Чулан был прикрыт символической решеткой – даже засова нет, веревкой примотана к крюку. Загрохотали старыми кочергами, ухватами, вениками и прочим хозяйственным барахлом, продираясь к дальней стене.
– Путь к спасению мира лежит через чулан! – бодро заявил Эдвард. – И, пардон, задний проход!
Последнее Брэдли понял, и снова чуть было не ухмыльнулся – особенно, когда мальчишка, уже привычно для архиепископа хлопнув в ладоши, коснулся стены кончиками напряженно вытянутых пальцев. Тотчас стена «пустила волну», набухла, проросла и распустилась диковинным цветком двустворчатой, окованной железом двери с ручками в виде оскаленных драконьих морд.
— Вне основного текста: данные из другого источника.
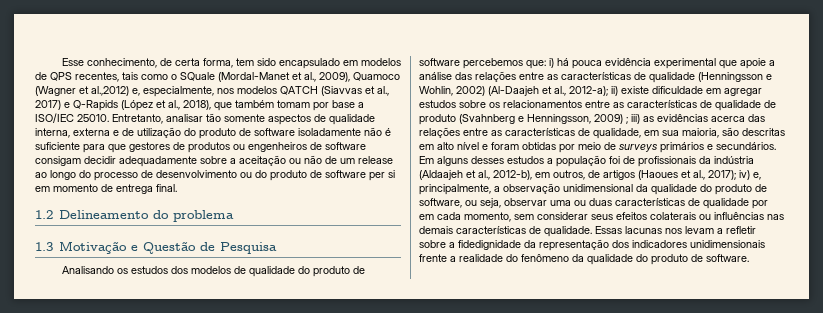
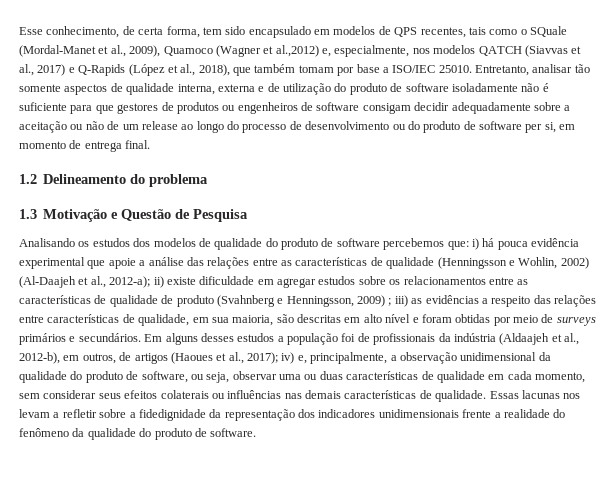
- Entretanto, analisar tão somente aspectos de qualidade interna, externa e de utilização do produto de software isoladamente não é suficiente para que gestores de produtos ou engenheiros de software consigam decidir adequadamente sobre a aceitação ou não de um release ao longo do processo de desenvolvimento ou do produto de software per si em momento de entrega final.
+ Entretanto, analisar tão somente aspectos de qualidade interna, externa e de utilização do produto de software isoladamente não é suficiente para que gestores de produtos ou engenheiros de software consigam decidir adequadamente sobre a aceitação ou não de um release ao longo do processo de desenvolvimento ou do produto de software per si, em momento de entrega final.
- iii) as evidências acerca das relações entre as características de qualidade, em sua maioria, são descritas em alto nível e foram obtidas por meio de surveys primários e secundários.
+ iii) as evidências a respeito das relações entre características de qualidade, em sua maioria, são descritas em alto nível e foram obtidas por meio de surveys primários e secundários.
- Em alguns desses estudos a população foi de profissionais da indústria (Aldaajeh et al., 2012-b), em outros, de artigos (Haoues et al., 2017); iv) e, principalmente, a observação unidimensional da qualidade do produto de software, ou seja, observar uma ou duas características de qualidade por em cada momento, sem considerar seus efeitos colaterais ou influências nas demais características de qualidade.
+ Em alguns desses estudos a população foi de profissionais da indústria (Aldaajeh et al., 2012-b), em outros, de artigos (Haoues et al., 2017); iv) e, principalmente, a observação unidimensional da qualidade do produto de software, ou seja, observar uma ou duas características de qualidade em cada momento, sem considerar seus efeitos colaterais ou influências nas demais características de qualidade.

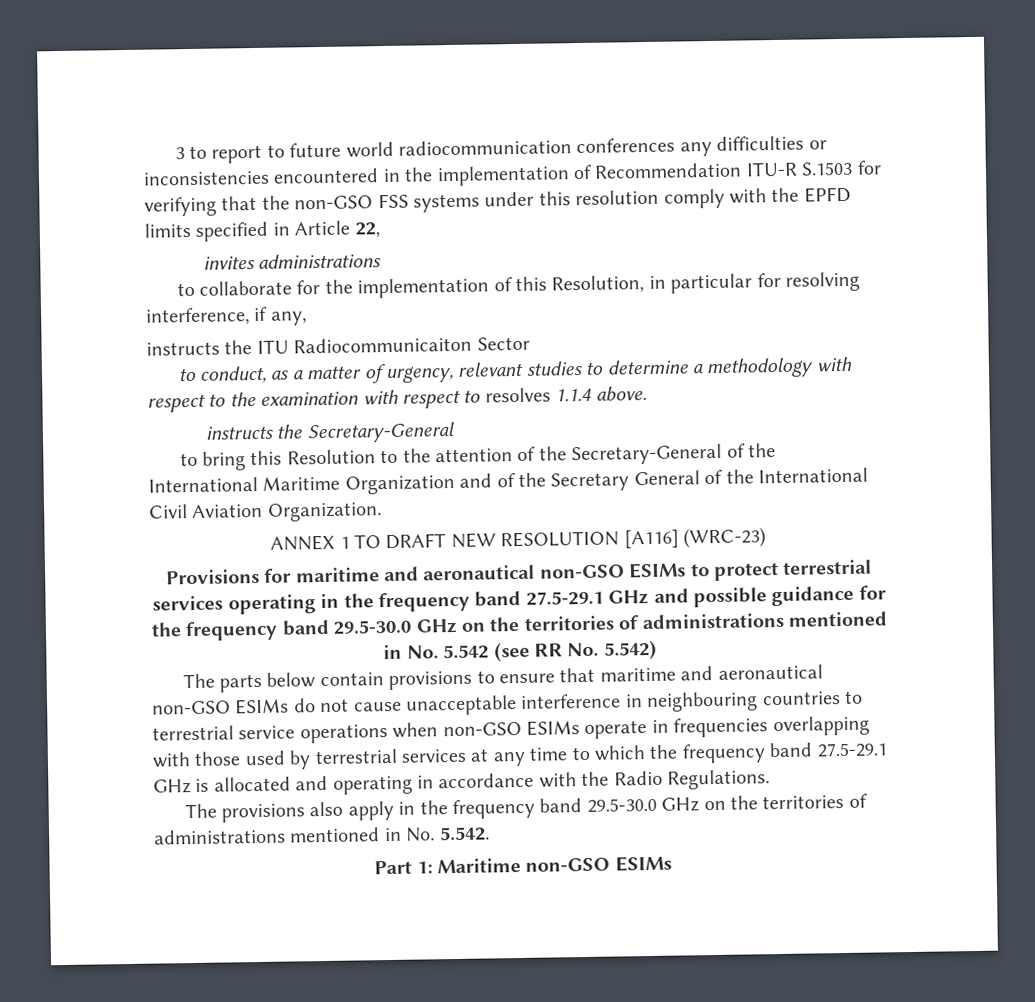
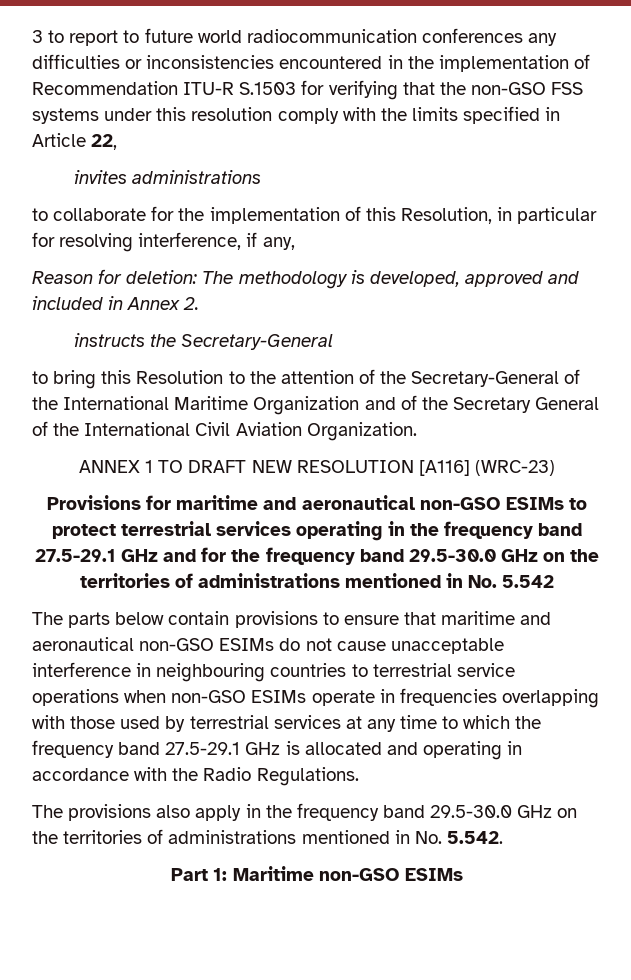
- 3 to report to future world radiocommunication conferences any difficulties or inconsistencies encountered in the implementation of Recommendation ITU-R S.1503 for verifying that the non-GSO FSS systems under this resolution comply with the EPFD limits specified in Article 22,
+ 3 to report to future world radiocommunication conferences any difficulties or inconsistencies encountered in the implementation of Recommendation ITU-R S.1503 for verifying that the non-GSO FSS systems under this resolution comply with the limits specified in Article 22,
- instructs the ITU Radiocommunicaiton Sector
- to conduct, as a matter of urgency, relevant studies to determine a methodology with respect to the examination with respect to resolves 1.1.4 above.
+ Reason for deletion: The methodology is developed, approved and included in Annex 2.
- Provisions for maritime and aeronautical non-GSO ESIMs to protect terrestrial services operating in the frequency band 27.5-29.1 GHz and possible guidance for the frequency band 29.5-30.0 GHz on the territories of administrations mentioned in No. 5.542 (see RR No. 5.542)
+ Provisions for maritime and aeronautical non-GSO ESIMs to protect terrestrial services operating in the frequency band 27.5-29.1 GHz and for the frequency band 29.5-30.0 GHz on the territories of administrations mentioned in No. 5.542

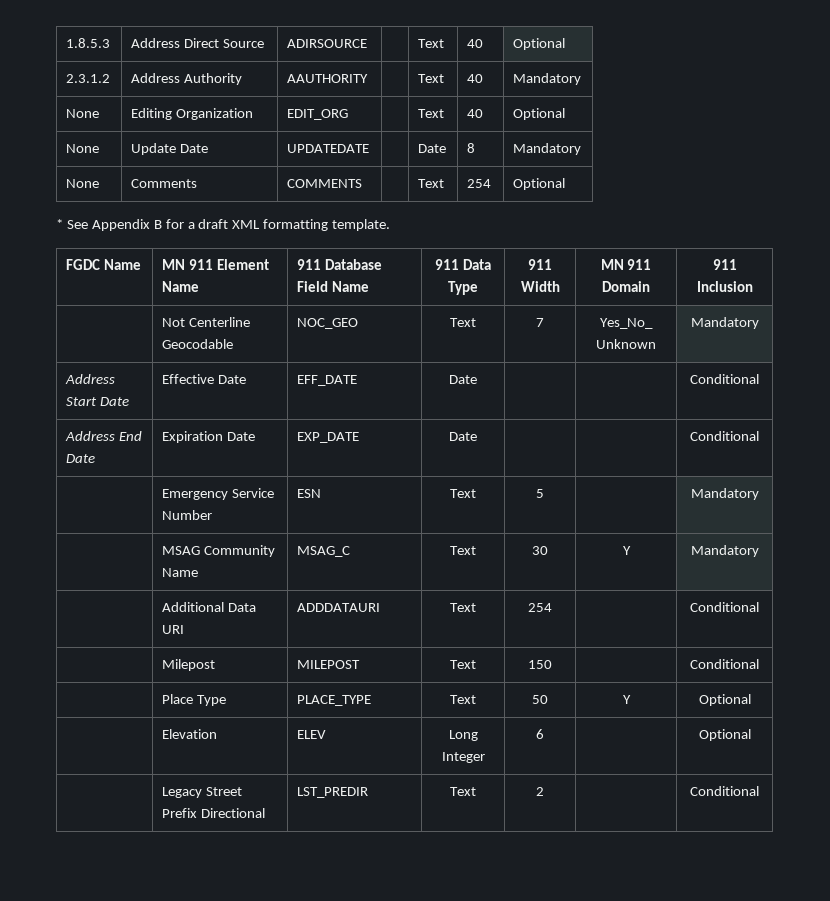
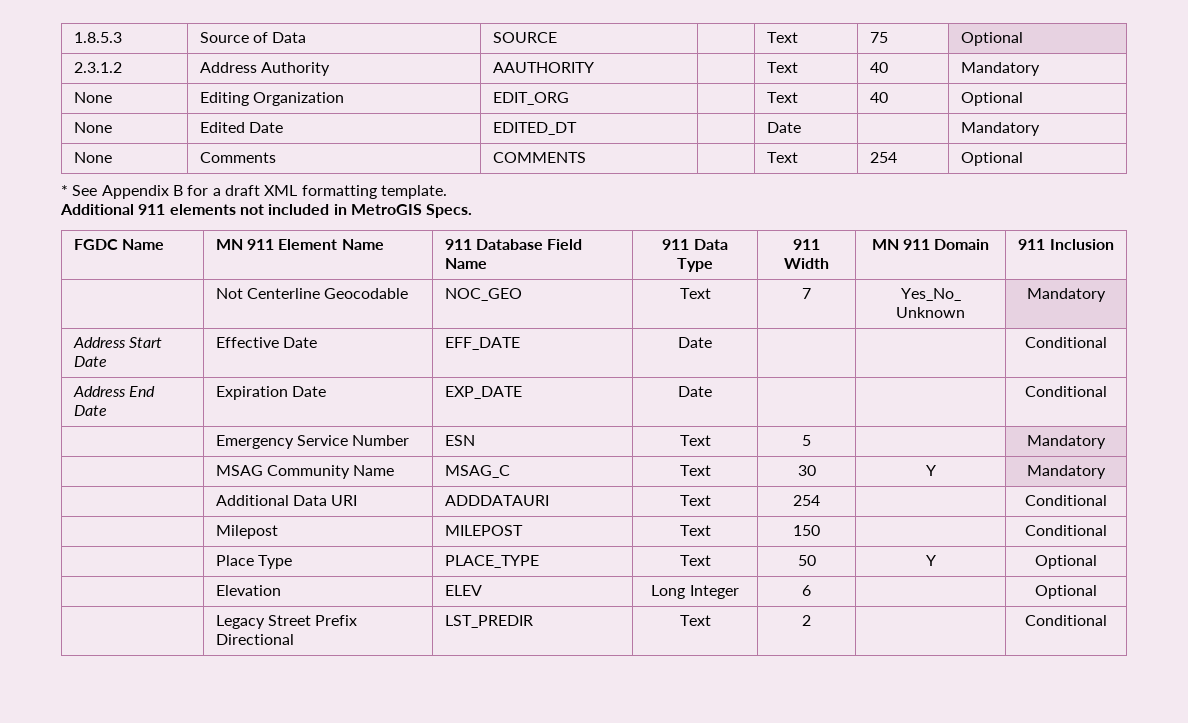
- 1.8.5.3 | Address Direct Source | ADIRSOURCE | | Text | 40 | Optional
+ 1.8.5.3 | Source of Data | SOURCE | | Text | 75 | Optional
- None | Update Date | UPDATEDATE | | Date | 8 | Mandatory
+ None | Edited Date | EDITED_DT | | Date | | Mandatory
+ Additional 911 elements not included in MetroGIS Specs.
Эдвард потянул за кольцо в носу страшилища, и створки покорно отворились – прямо во влажную тишину изумленно затихшего внутреннего садика. Крики погони теперь звенели где-то в отдалении, факелы тоже метались далеко и почти неразличимо. Только грустная луна от нечего делать раскинула по земле неосязаемые серебряные колеса.
– Туда, – сказал Эдвард, и они, пригибаясь под прикрытием кустов, побежали к стене.
– Нас здесь ждут лошади, – шепотом сказал юноша, открывая еще одну дверь, на сей раз поменьше; горгулья над притолокой, а равно тот факт, что никакой двери по номенклатуре охраны здесь не значилось, яснее ясного сказали Брэдли об авторстве еще и этого маршрута.
– А вы не продумали, юноша, как я буду возвращаться и как объясню свое отсутствие? – усмехнулся Брэдли, покорно вскакивая на предложенную ему невзрачную кобылку. Посадка у архиепископа была кавалерийская.
– Раз уж вы достигли поста архиепископа, значит, достаточно умны, чтобы сами придумать, – пожал плечами Эдвард, довольно-таки неловко, хотя и удовлетворительно, залезая на соседнего малохольного жеребца.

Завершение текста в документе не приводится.